START Records provided

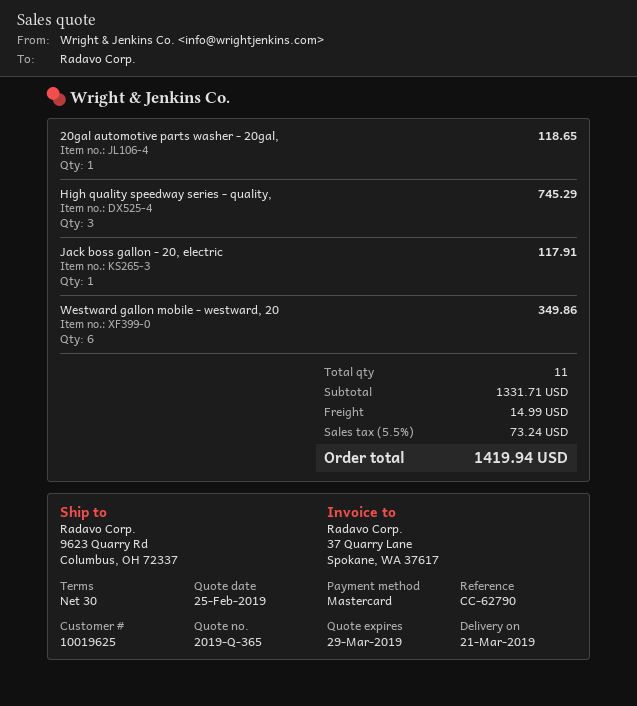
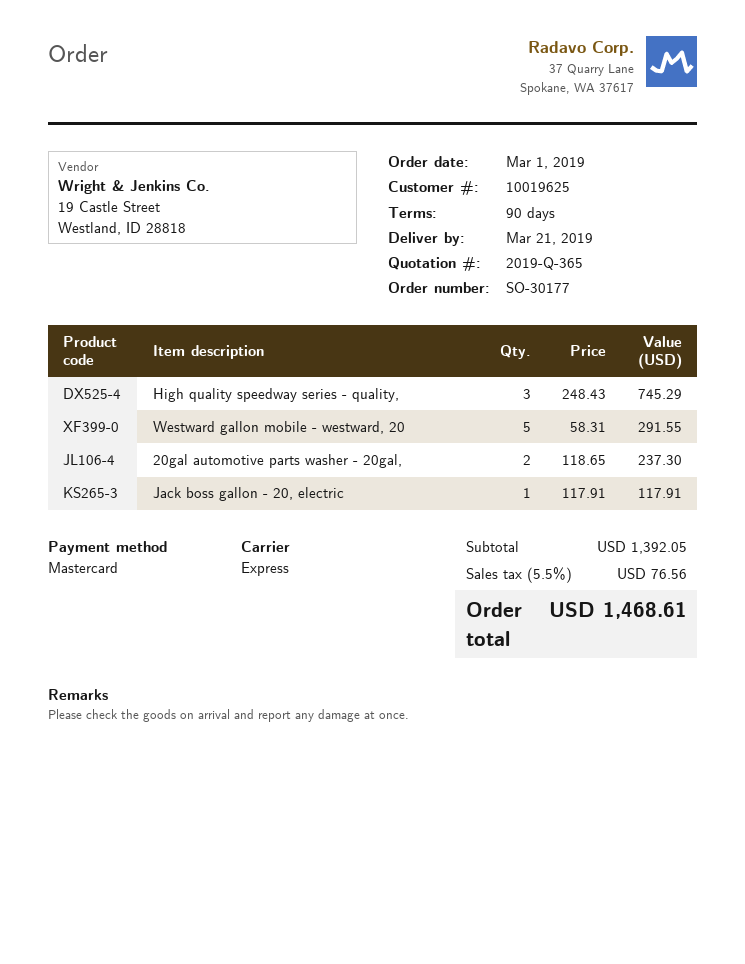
payment terms: 30 days -> 90 days
20gal automotive parts washer - 20gal,: 1 for 118.65 -> 2 for 237.30
Westward gallon mobile - westward, 20: 6 for 349.86 -> 5 for 291.55
subtotal: 1331.71 -> 1392.05
shipping: 14.99 -> none
tax: 5.5% = 73.24 -> 5.5% = 76.56
total: 1419.94 -> 1468.61

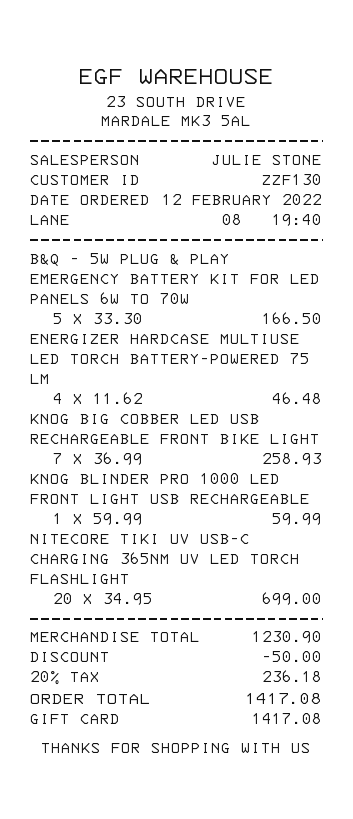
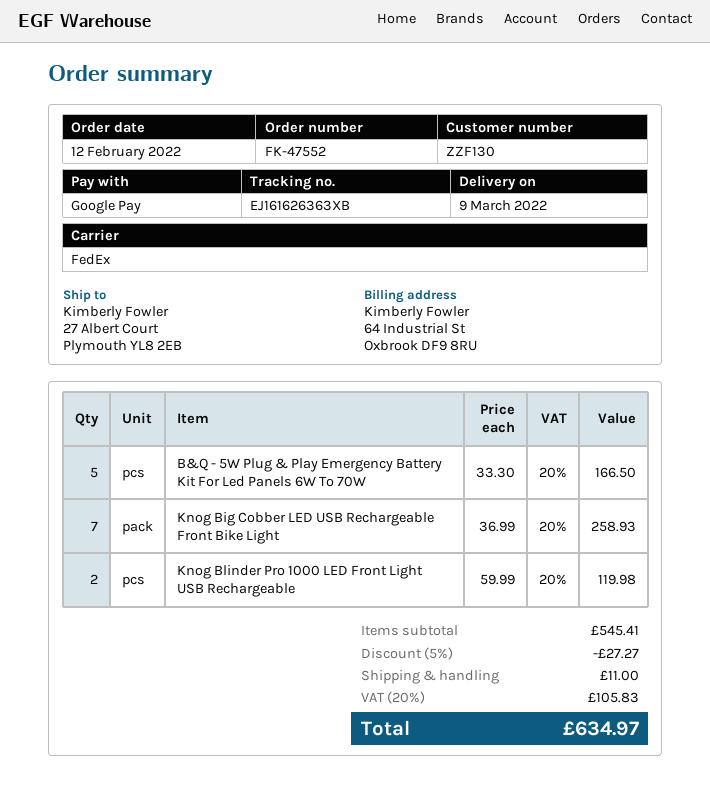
payment method: gift card -> Google Pay
ENERGIZER HARDCASE MULTIUSE LED TORCH BATTERY-POWERED 75 LM: 4 x 11.62 = 46.48 -> none
KNOG BLINDER PRO 1000 LED FRONT LIGHT USB RECHARGEABLE: 1 x 59.99 = 59.99 -> 2 x 59.99 = 119.98
NITECORE TIKI UV USB-C CHARGING 365NM UV LED TORCH FLASHLIGHT: 20 x 34.95 = 699.00 -> none
subtotal: 1230.90 -> 545.41
discount: 50.00 -> 27.27
shipping: none -> 11.00
tax: 20% = 236.18 -> 20% = 105.83
total: 1417.08 -> 634.97

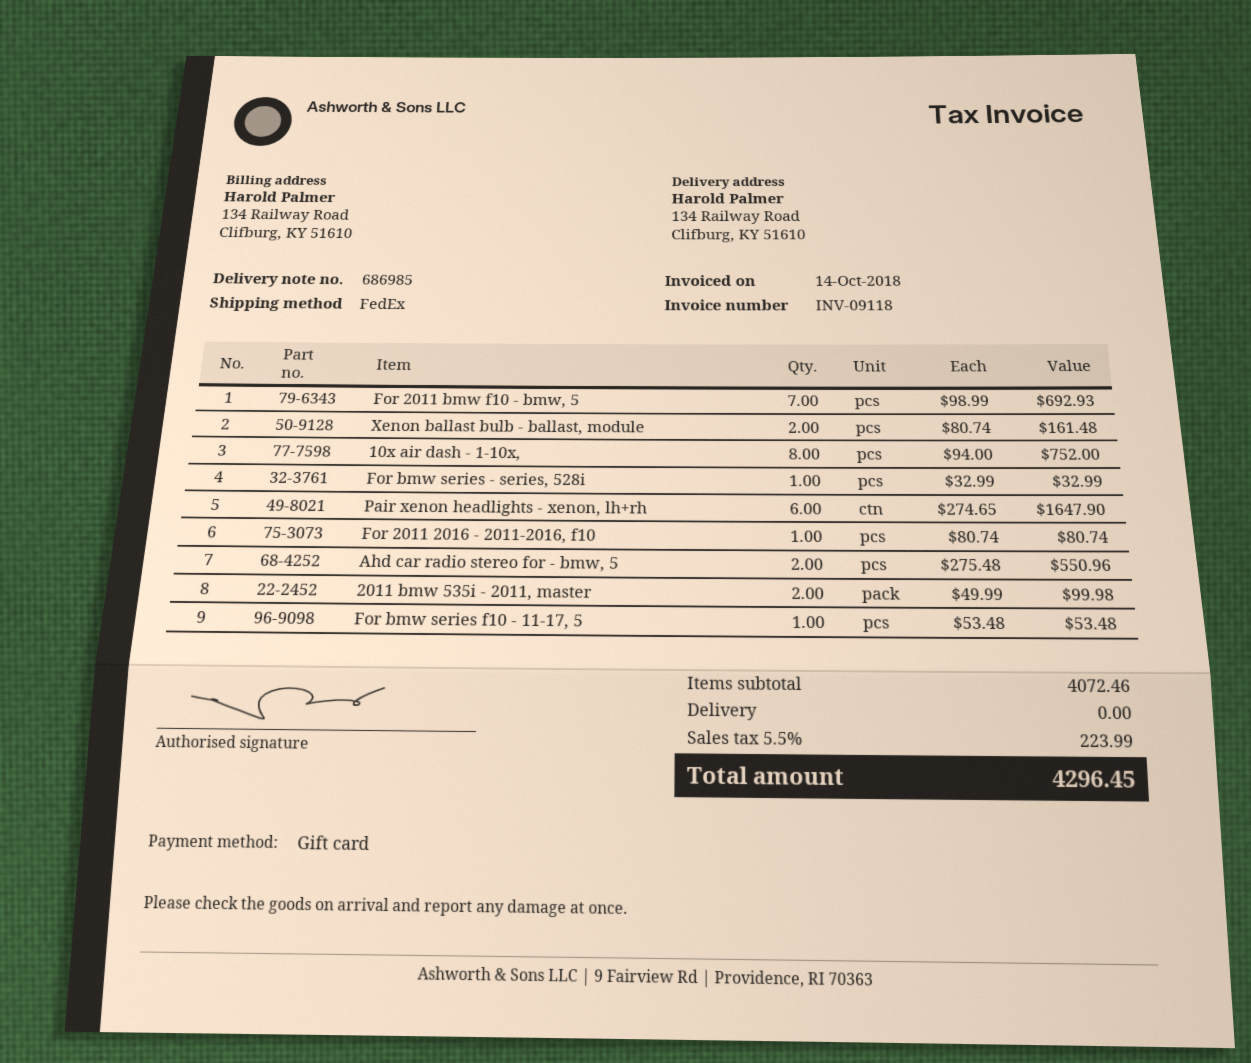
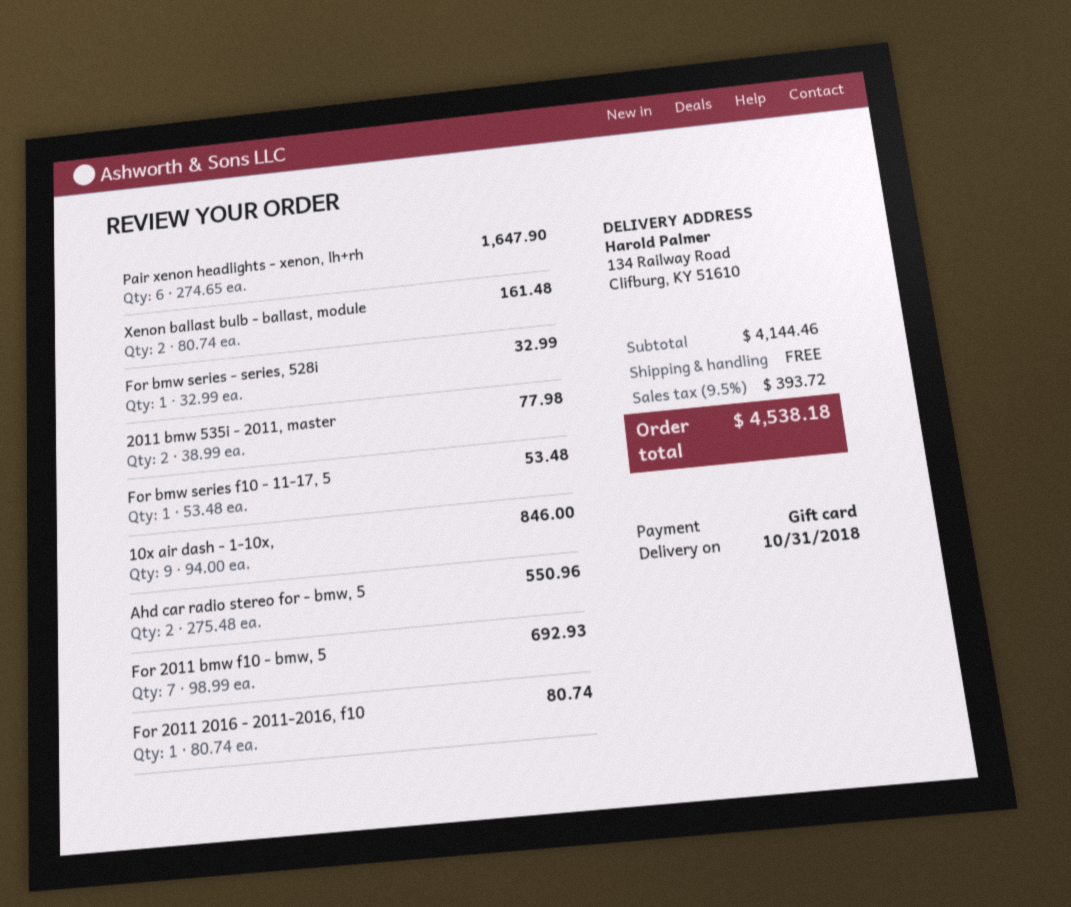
10x air dash - 1-10x,: 8 x 94.00 = 752.00 -> 9 x 94.00 = 846.00
2011 bmw 535i - 2011, master: 2 x 49.99 = 99.98 -> 2 x 38.99 = 77.98
subtotal: 4072.46 -> 4144.46
tax: 5.5% = 223.99 -> 9.5% = 393.72
total: 4296.45 -> 4538.18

END Records provided

From the first line to the last, retype the entries above exactly, minus the pictures.

→ **Written solution**
payment terms: 30 days -> 90 days
20gal automotive parts washer - 20gal,: 1 for 118.65 -> 2 for 237.30
Westward gallon mobile - westward, 20: 6 for 349.86 -> 5 for 291.55
subtotal: 1331.71 -> 1392.05
shipping: 14.99 -> none
tax: 5.5% = 73.24 -> 5.5% = 76.56
total: 1419.94 -> 1468.61

payment method: gift card -> Google Pay
ENERGIZER HARDCASE MULTIUSE LED TORCH BATTERY-POWERED 75 LM: 4 x 11.62 = 46.48 -> none
KNOG BLINDER PRO 1000 LED FRONT LIGHT USB RECHARGEABLE: 1 x 59.99 = 59.99 -> 2 x 59.99 = 119.98
NITECORE TIKI UV USB-C CHARGING 365NM UV LED TORCH FLASHLIGHT: 20 x 34.95 = 699.00 -> none
subtotal: 1230.90 -> 545.41
discount: 50.00 -> 27.27
shipping: none -> 11.00
tax: 20% = 236.18 -> 20% = 105.83
total: 1417.08 -> 634.97

10x air dash - 1-10x,: 8 x 94.00 = 752.00 -> 9 x 94.00 = 846.00
2011 bmw 535i - 2011, master: 2 x 49.99 = 99.98 -> 2 x 38.99 = 77.98
subtotal: 4072.46 -> 4144.46
tax: 5.5% = 223.99 -> 9.5% = 393.72
total: 4296.45 -> 4538.18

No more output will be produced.